Last Sunday, the New York Times ran the best of dozens of stories about how President Obama will behave in the last quarter of his eight years in office. Veteran political reporters Peter Baker and Michael Shear wrote: “As the President’s advisers map out the next two years, they have focused on three broad categories: agenda items he can advance without Congress, legislation that might emerge from a newfound spirit of compromise with Republicans, and issues that Mr. Obama can promote even without hope of passage as a way to frame the party’s core beliefs heading into 2016.” Spinning this message with his usual pungency, long-time adviser David Axelrod declared: “What he can’t do and won’t do is put his feet up on the desk and cross days off the calendar.”
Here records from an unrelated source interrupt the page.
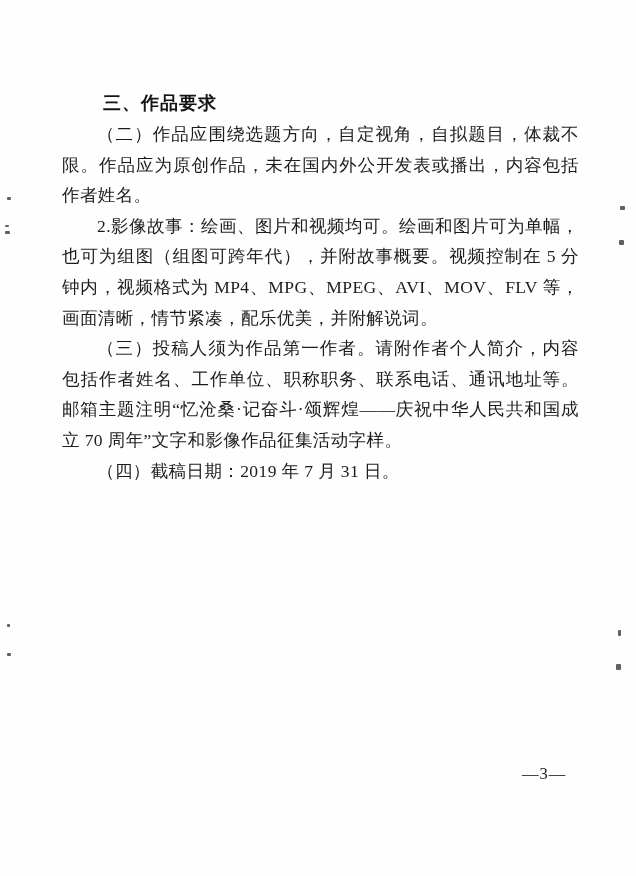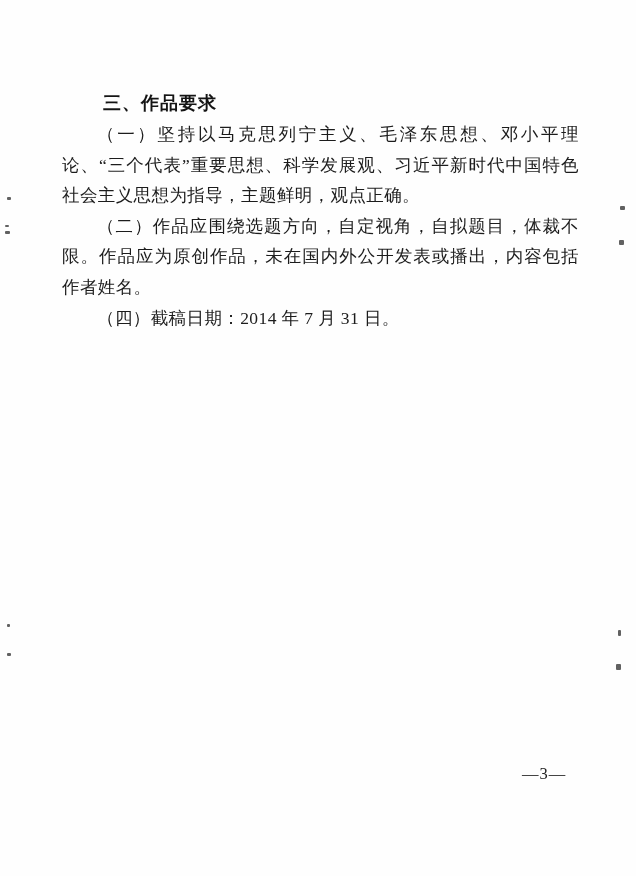"（一）坚持以马克思列宁主义、毛泽东思想、邓小平理论、“三个代表”重要思想、科学发" p.para { html: <p>（一）坚持以马克思列宁主义、毛泽东思想、邓小平理论、“三个代表”重要思想、科学发展观、习近平新时代中国特色社会主义思想为指导，主题鲜明，观点正确。</p> -> none }
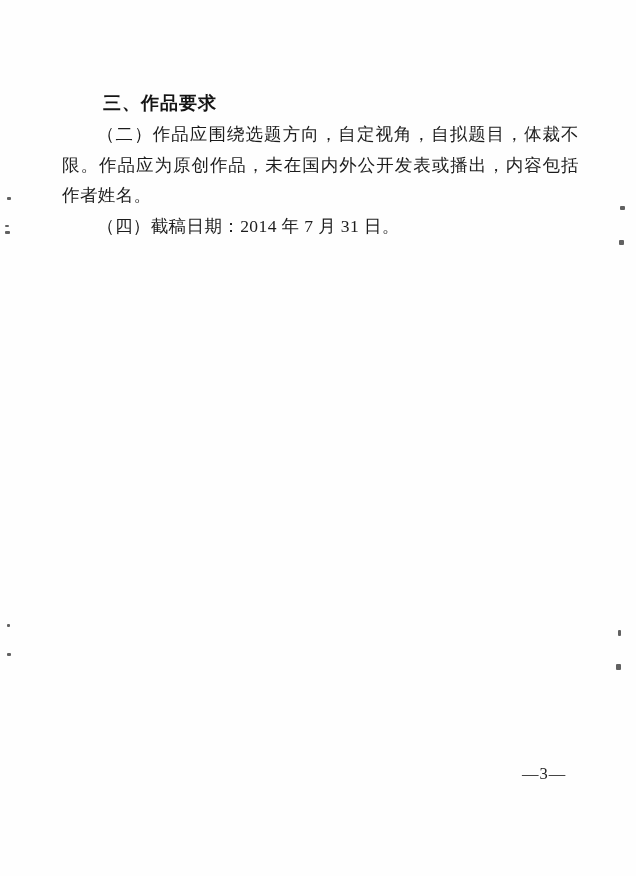"2.影像故事：绘画、图片和视频均可。绘画和图片可为单幅，也可为组图（组图可跨年代" p.para { html: none -> <p>2.影像故事：绘画、图片和视频均可。绘画和图片可为单幅，也可为组图（组图可跨年代），并附故事概要。视频控制在 5 分钟内，视频格式为 MP4、MPG、MPEG、AVI、MOV、FLV 等，画面清晰，情节紧凑，配乐优美，并附解说词。</p> }
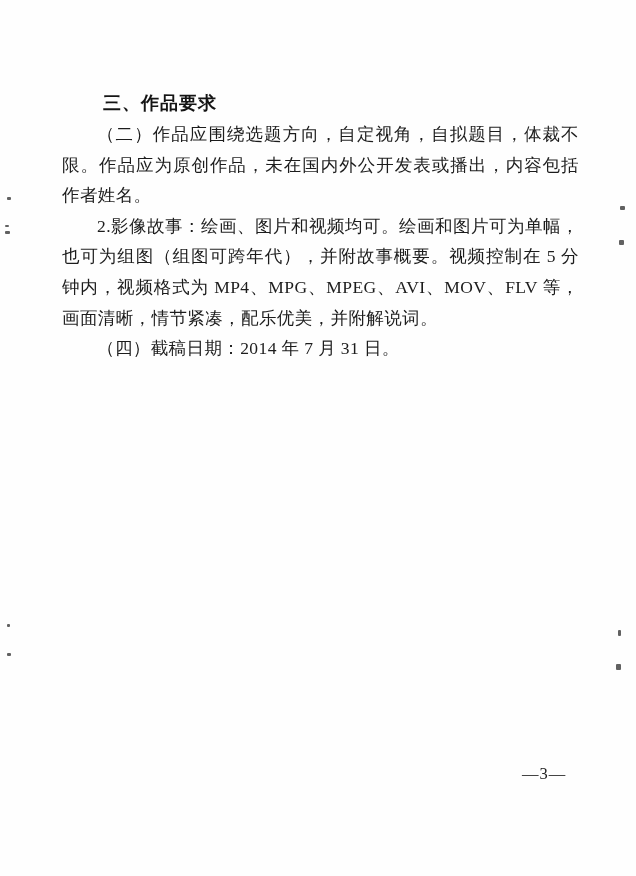"（三）投稿人须为作品第一作者。请附作者个人简介，内容包括作者姓名、工作单位、职称" p.para { html: none -> <p>（三）投稿人须为作品第一作者。请附作者个人简介，内容包括作者姓名、工作单位、职称职务、联系电话、通讯地址等。邮箱主题注明“忆沧桑·记奋斗·颂辉煌——庆祝中华人民共和国成立 70 周年”文字和影像作品征集活动字样。</p> }
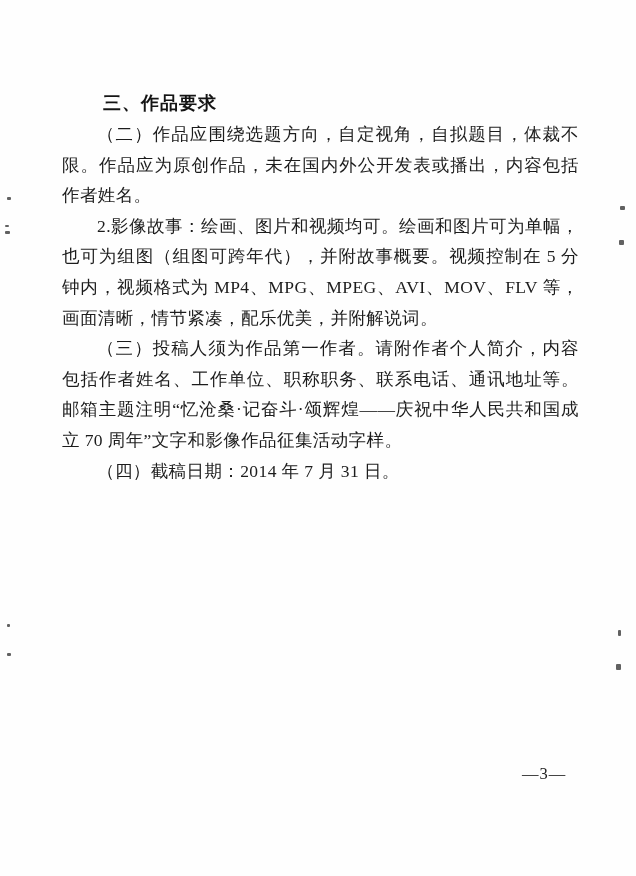"（四）截稿日期：2014 年 7 月 31" p.para { text: 2014 -> 2019 }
The world is unlikely to leave the President any space for malingering, and his most vehement congressional critics are likely to attack him with such fervor that the faint path toward legislative compromise vanishes. Given these harsh realities, what the President can and should do to build an affirmative legacy is to accomplish well-organized executive actions that would protect public health, ensure the safety of workers and consumers, and preserve the environment.

His harshest congressional critics are only marginally relevant to such an initiative. They’ll keep screeching about the outrage of the Obama Imperial Presidency, and may even get their act together to pass appropriations riders to kill executive actions they intensely dislike. With his veto pen at the ready, though, the President has the power to drive right through such obstacles, earning applause from every quarter except the regulated industries that already treat him with disdain.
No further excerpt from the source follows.